Investing.com – Asian equities retreated in afternoon trade on Wednesday, following overnight weakness in U.S. stocks amid fears of rising U.S. protectionism as President Trump reportedly fired Secretary of State Rex Tillerson unexpectedly on Twitter. Meanwhile, data coming out from China were also in focus as both industrial output and fixed-asset investment for January-February grew higher than expected.
Reports that the U.S. is planning to impose tariffs on up to $60 billion of Chinese imports were also cited as headwind for equities. U.S. main consumer price index and the core gauge rose 0.2% from January, in line with expectations.
In China, Industrial output rose 7.2% y/y in the first two months of the year, beating the general consensus of 6.2%. Fixed-asset investment also came in higher than expected, jumped 7.9% y/y versus the estimate of 7.0%.
Meanwhile, retail sales growth for the month was marginally slower than expected, rising 9.7% compared to the estimated 9.8%. The impacts of the data on regional equities seemed to be limited however, with the Shanghai Composite and the Shenzhen Component both trading 0.4% lower by 1:40am ET. Hong Kong’s Hang Seng Index fell 1.3%, snapped a 4-day advance.

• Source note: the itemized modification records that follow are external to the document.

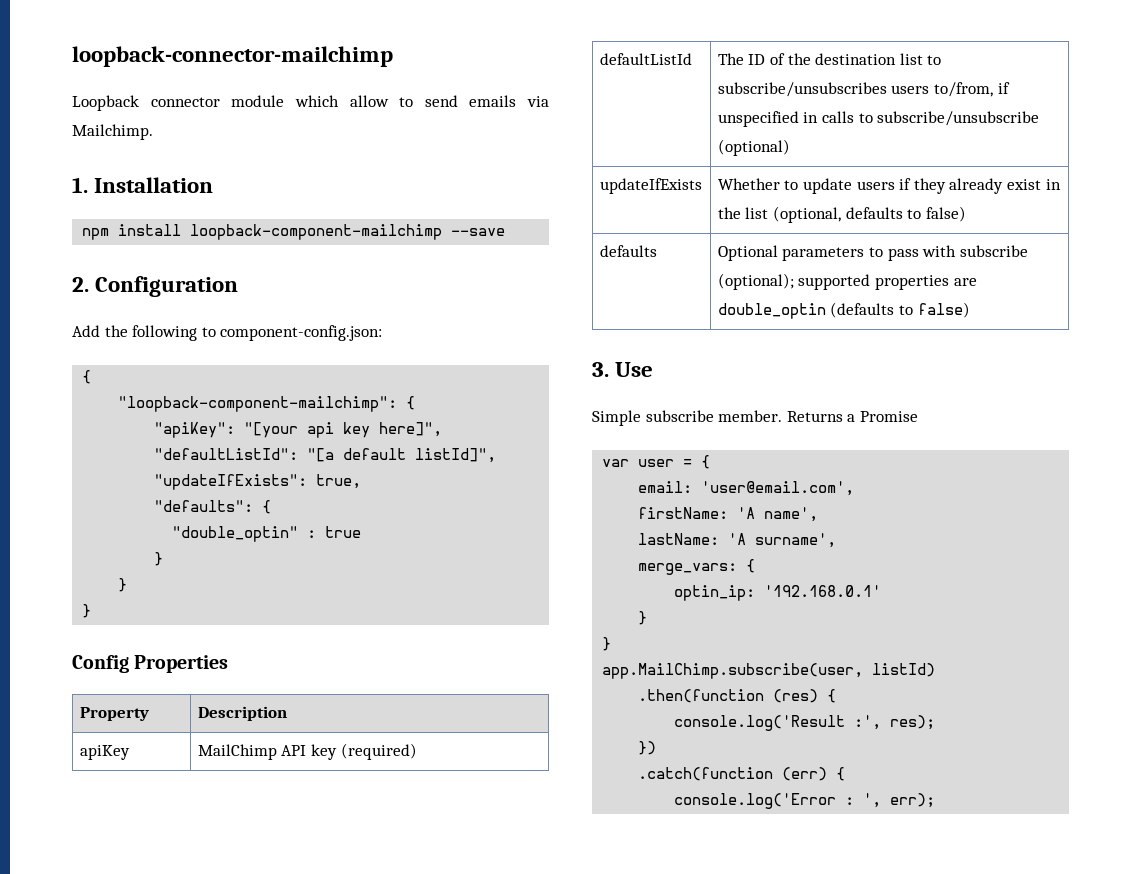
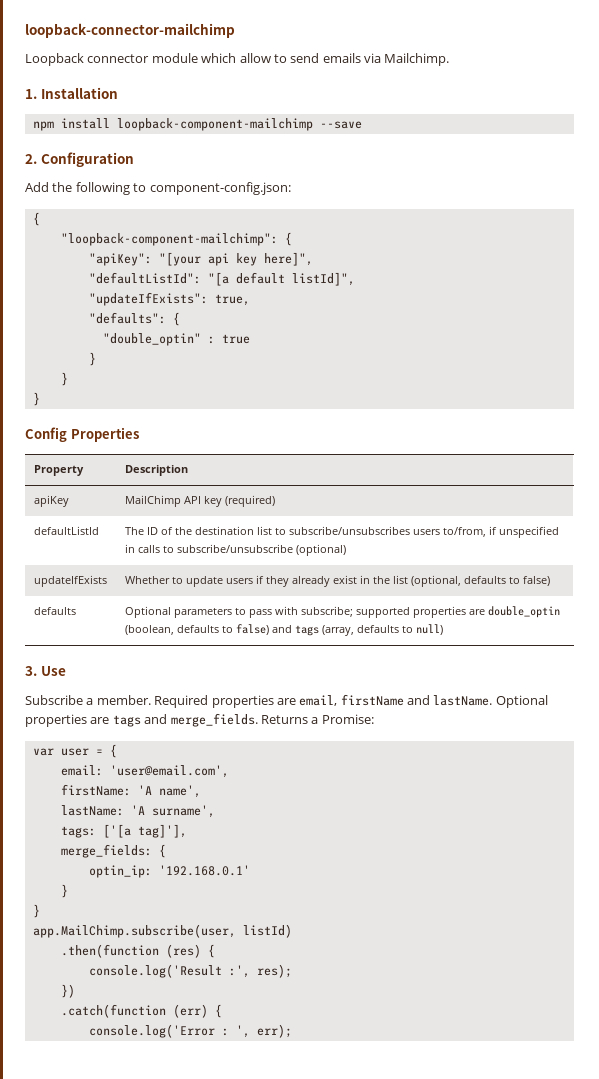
- defaults | Optional parameters to pass with subscribe (optional); supported properties are double_optin (defaults to false)
+ defaults | Optional parameters to pass with subscribe; supported properties are double_optin (boolean, defaults to false) and tags (array, defaults to null)
  3. Use
- Simple subscribe member.
+ Subscribe a member. Required properties are email, firstName and lastName. Optional properties are tags and merge_fields.
- Returns a Promise
+ Returns a Promise:
- merge_vars: {
+ tags: ['[a tag]'],
+ merge_fields: {

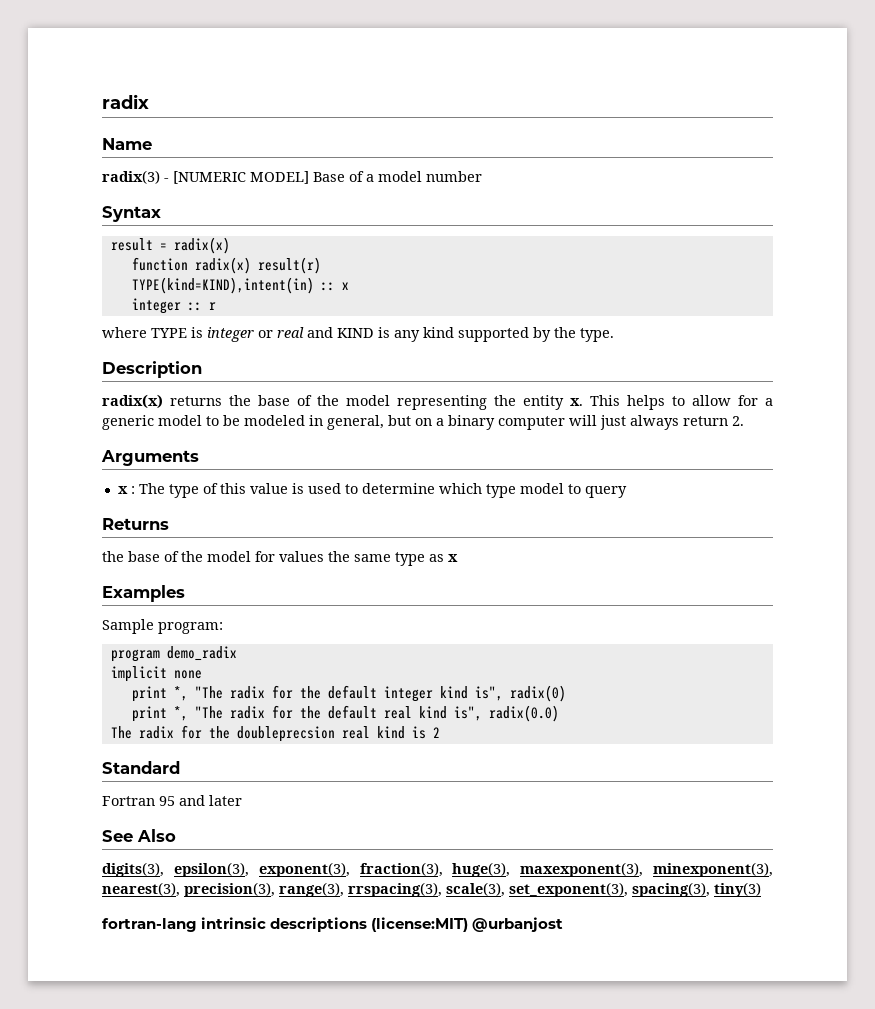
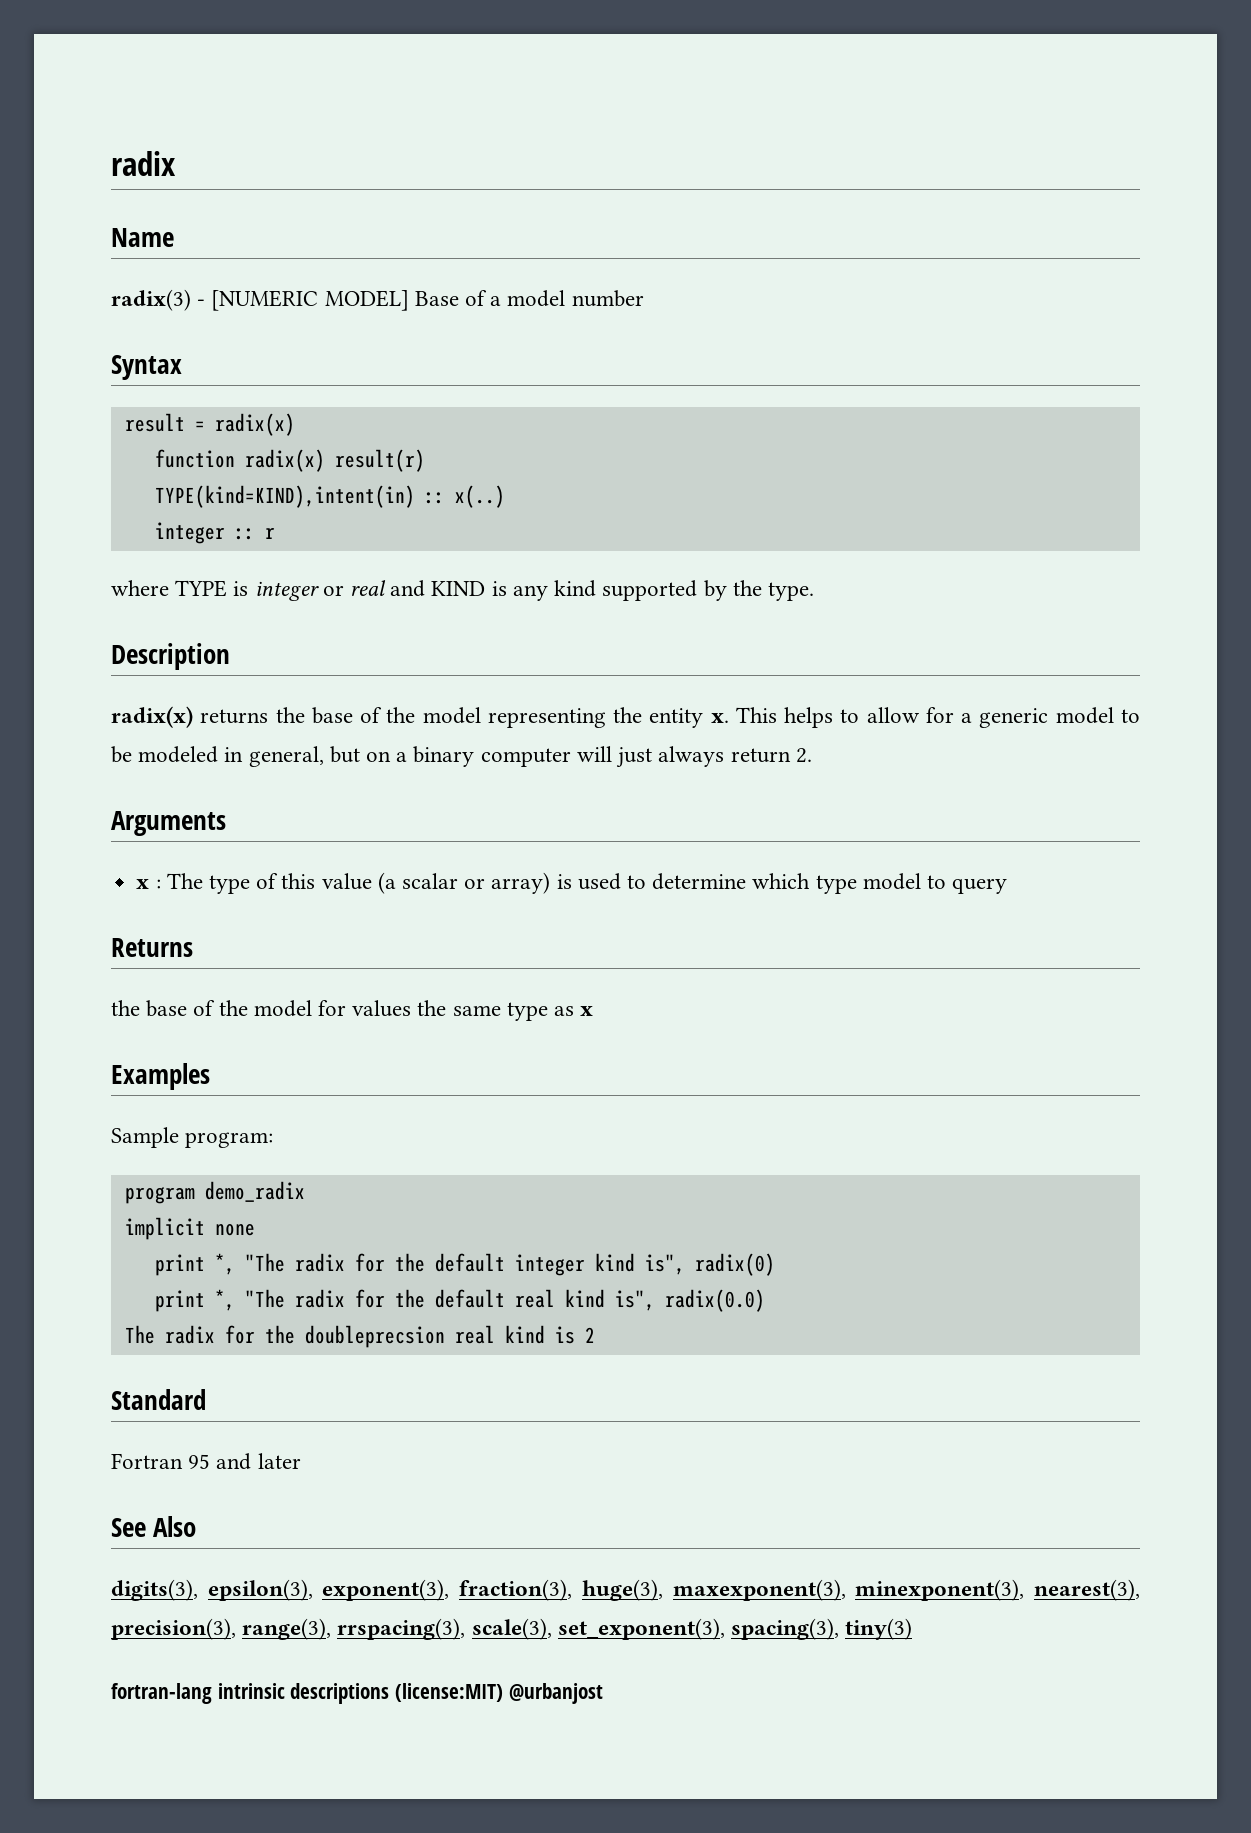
- TYPE(kind=KIND),intent(in) :: x
+ TYPE(kind=KIND),intent(in) :: x(..)
- x : The type of this value is used to determine which type model to query
+ x : The type of this value (a scalar or array) is used to determine which type model to query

Japan's Nikkei was down 0.9% at the close. Prime Minister Shinzo Abe denied he and his wife were involved in the discount land sale scandal. The country’s core machinery orders rose 8.2% in January and beat expectations of a 5.6% increase, a sign that capital spending would continue contributing to economic growth. Automaker Toyota Motor Corp (T:7203) received some focus as it was reportedly planning to raise base monthly salaries by around 1,300 yen ($12.18) starting next month. The increase was less than the 3,000 yen demanded by its union however. Bank of Japan Governor Haruhiko Kuroda’s comment received moderate attention as he said he is confident the central bank could engineer a smooth exit from the easy monetary policy.
Elsewhere, South Korea’s finance minister Kim Dong-yeon said the lack of jobs growth is the country’s “biggest economic issues,” adding that youth unemployment problem would likely gets more serious.
Down under, Australia’s S&P/ASX 200 slipped 0.7% at the close. New Zealand GDP data is due Thursday.